Nicht immer sind sich Auftraggeber sicher, ob sie ihre Wunschbedingungen zu einem vernünftigen Preis am Markt durchsetzen können. Auch ist ihnen öfter nicht ganz klar, in welchem Umfang sie selbst eine Leistung zukünftig in Anspruch nehmen werden. Wer die Auftragsbedingungen allerdings zu offen hält, geht vergaberechtliche Risiken ein! Das gilt selbst im Verhandlungsverfahren, wie eine Entscheidung der Vergabekammer Südbayern zeigt. Die gute Nachricht: für viele Probleme gibt es im Einzelfall vergaberechtlich zulässige Lösungen.

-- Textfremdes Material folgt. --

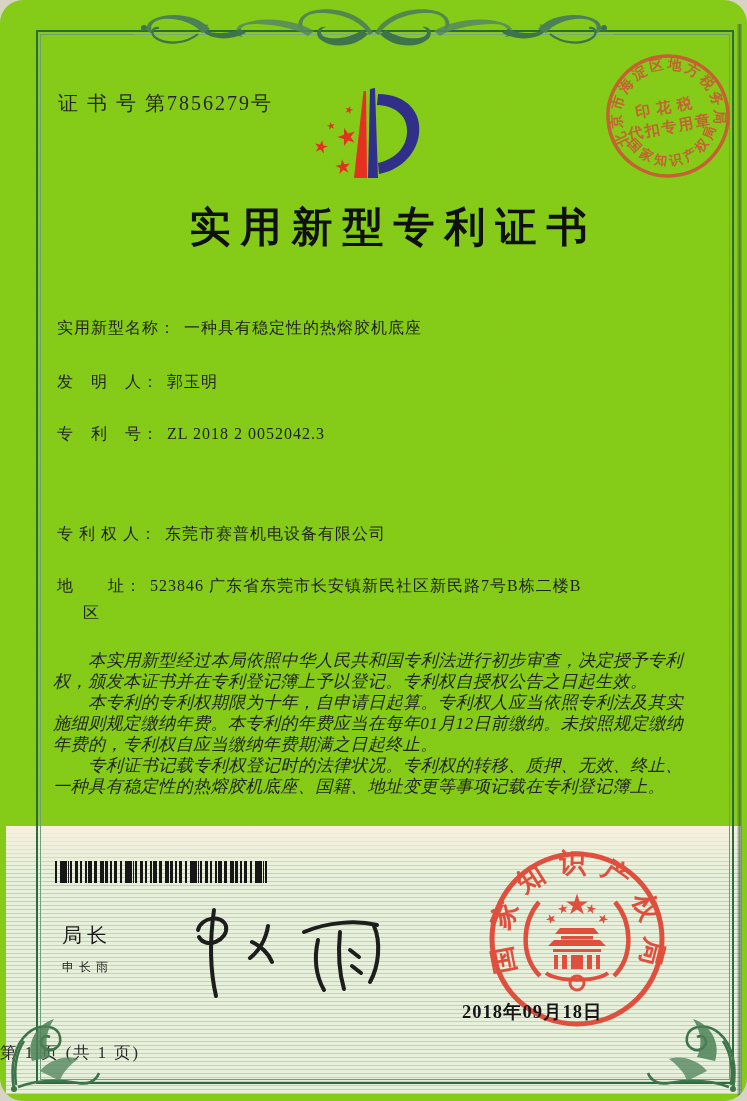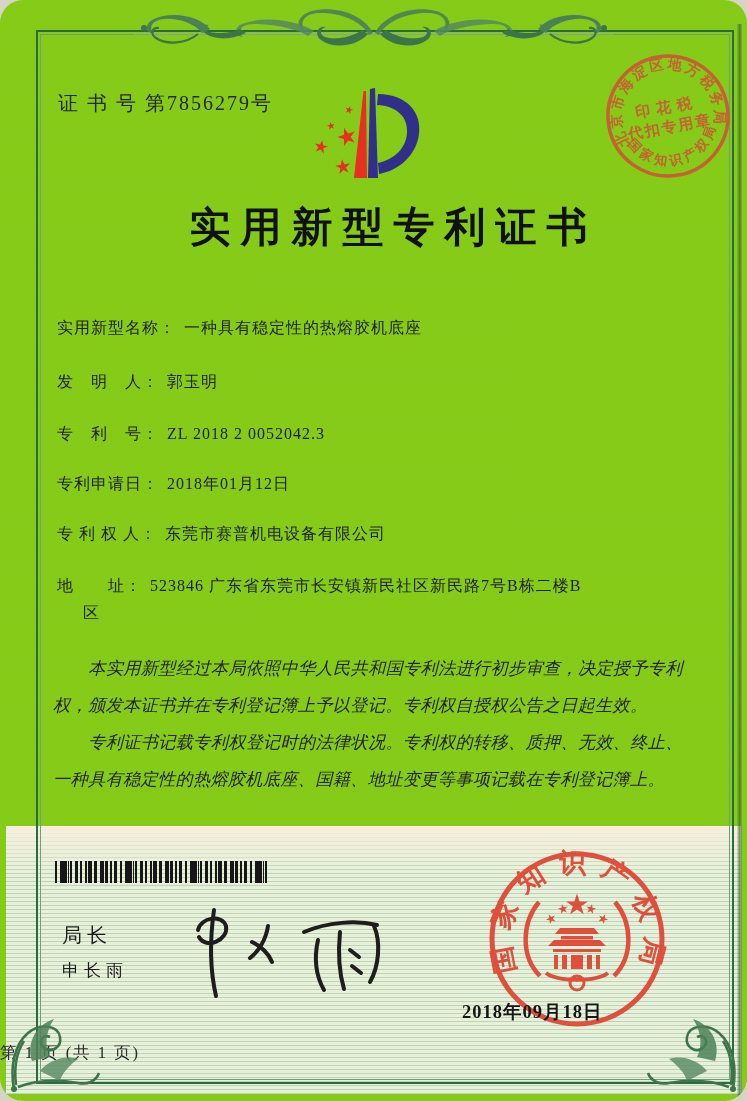--- a/index.html
+++ b/index.html
@@ -21,28 +21,28 @@
   .z3{z-index:3;} .z4{z-index:4;} .z5{z-index:5;}
   .cert-no{left:58px;top:90px;font-size:20px;letter-spacing:2px;color:#262626;}
   .title{left:0;right:0;top:200px;text-align:center;font-size:41px;font-weight:bold;
         letter-spacing:10px;color:#101010;margin-left:40px;}
   .field-row{position:absolute;left:57px;right:40px;font-size:16px;letter-spacing:1px;color:#1f1f1f;z-index:3;}
   .f-label{white-space:pre;}
   .f-value{margin-left:8px;}
   .addr-l2{display:block;margin:6px 0 0 26px;}
   .pair2{position:absolute;left:373px;top:0;white-space:nowrap;}
   .paras{position:absolute;left:53px;width:642px;top:650px;z-index:3;
-        font-size:17.2px;line-height:37px;font-style:italic;color:#242424;}
+        font-size:17.2px;line-height:21px;font-style:italic;color:#242424;}
   .paras p{margin:0;text-indent:2.05em;letter-spacing:.3px;}
   .barcode{position:absolute;left:55px;top:861px;width:212px;height:22px;z-index:3;
         background-image:
           repeating-linear-gradient(90deg,#161616 0 2px,transparent 2px 5px),
           repeating-linear-gradient(90deg,#161616 0 1px,transparent 1px 7px,#161616 7px 10px,transparent 10px 13px);}
   .signer-title{left:62px;top:922px;font-size:20px;letter-spacing:5px;z-index:3;color:#1c1c1c;}
-  .signer-name{left:62px;top:959px;font-size:17px;letter-spacing:5px;z-index:3;color:#1c1c1c;}
+  .signer-name{left:62px;top:959px;font-size:12px;letter-spacing:5px;z-index:3;color:#1c1c1c;}
   .seal-date{left:462px;top:999px;font-size:18.5px;font-weight:bold;letter-spacing:1px;color:#161616;z-index:5;}
   .footer{left:0;right:0;top:1042px;font-size:16.5px;letter-spacing:2px;color:#2a2a2a;z-index:3;}
   svg text{font-family:"Liberation Serif","DejaVu Serif",serif;}
   .corner-right{transform:scaleX(-1);}
 </style>
 </head>
 <body>
 
 <div id="page">
 
@@ -113,33 +113,31 @@
 
   <div class="field-row" style="top:318px">
     <span class="f-label">实用新型名称：</span><span class="f-value">一种具有稳定性的热熔胶机底座</span>
   </div>
   <div class="field-row" style="top:372px">
     <span class="f-label">发　明　人：</span><span class="f-value">郭玉明</span>
   </div>
   <div class="field-row" style="top:424px">
     <span class="f-label">专　利　号：</span><span class="f-value">ZL 2018 2 0052042.3</span>
   </div>
-  <div class="field-row" style="top:474px">
-    <span class="f-label">专利申请日：</span><span class="f-value">2018年01月12日</span>
-  </div>
   <div class="field-row" style="top:524px">
     <span class="f-label">专 利 权 人：</span><span class="f-value">东莞市赛普机电设备有限公司</span>
   </div>
   <div class="field-row" style="top:576px">
     <span class="f-label">地　　址：</span><span class="f-value">523846 广东省东莞市长安镇新民社区新民路7号B栋二楼B</span>
     <span class="addr-l2">区</span>
   </div>
 
   <div class="paras">
     <p>本实用新型经过本局依照中华人民共和国专利法进行初步审查，决定授予专利权，颁发本证书并在专利登记簿上予以登记。专利权自授权公告之日起生效。</p>
+    <p>本专利的专利权期限为十年，自申请日起算。专利权人应当依照专利法及其实施细则规定缴纳年费。本专利的年费应当在每年01月12日前缴纳。未按照规定缴纳年费的，专利权自应当缴纳年费期满之日起终止。</p>
     <p>专利证书记载专利权登记时的法律状况。专利权的转移、质押、无效、终止、一种具有稳定性的热熔胶机底座、国籍、地址变更等事项记载在专利登记簿上。</p>
   </div>
 
   <div class="barcode"></div>
 
   <div class="abs signer-title">局长</div>
   <div class="abs signer-name">申长雨</div>
 
   <svg class="abs z4" style="left:168px;top:890px" width="225" height="115" viewBox="0 0 225 115">
     <g fill="none" stroke="#1d1d1d" stroke-linecap="round" stroke-width="4">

§ 17 Abs. 10 Satz 2, § 52 Abs. 2 Nr. 5 VgV
Leitsatz
Sachverhalt
Im entschiedenen Fall schrieb ein Auftraggeber Versicherungsleistungen im Verhandlungsverfahren mit Teilnahmewettbewerb aus.
Die Vergabebestimmungen stellten dabei unter anderem klar, dass die als solches gekennzeichneten, zwingend einzuhaltenden Mindestbedingungen im Laufe des Verfahrens auch noch zu bloßen Soll-Anforderungen geändert werden könnten, soweit sie für die Bieter nicht akzeptabel seien. Der Auftraggeber behielt sich bei entsprechendem Bieterhinweis eine Prüfung und eventuelle Änderung vor.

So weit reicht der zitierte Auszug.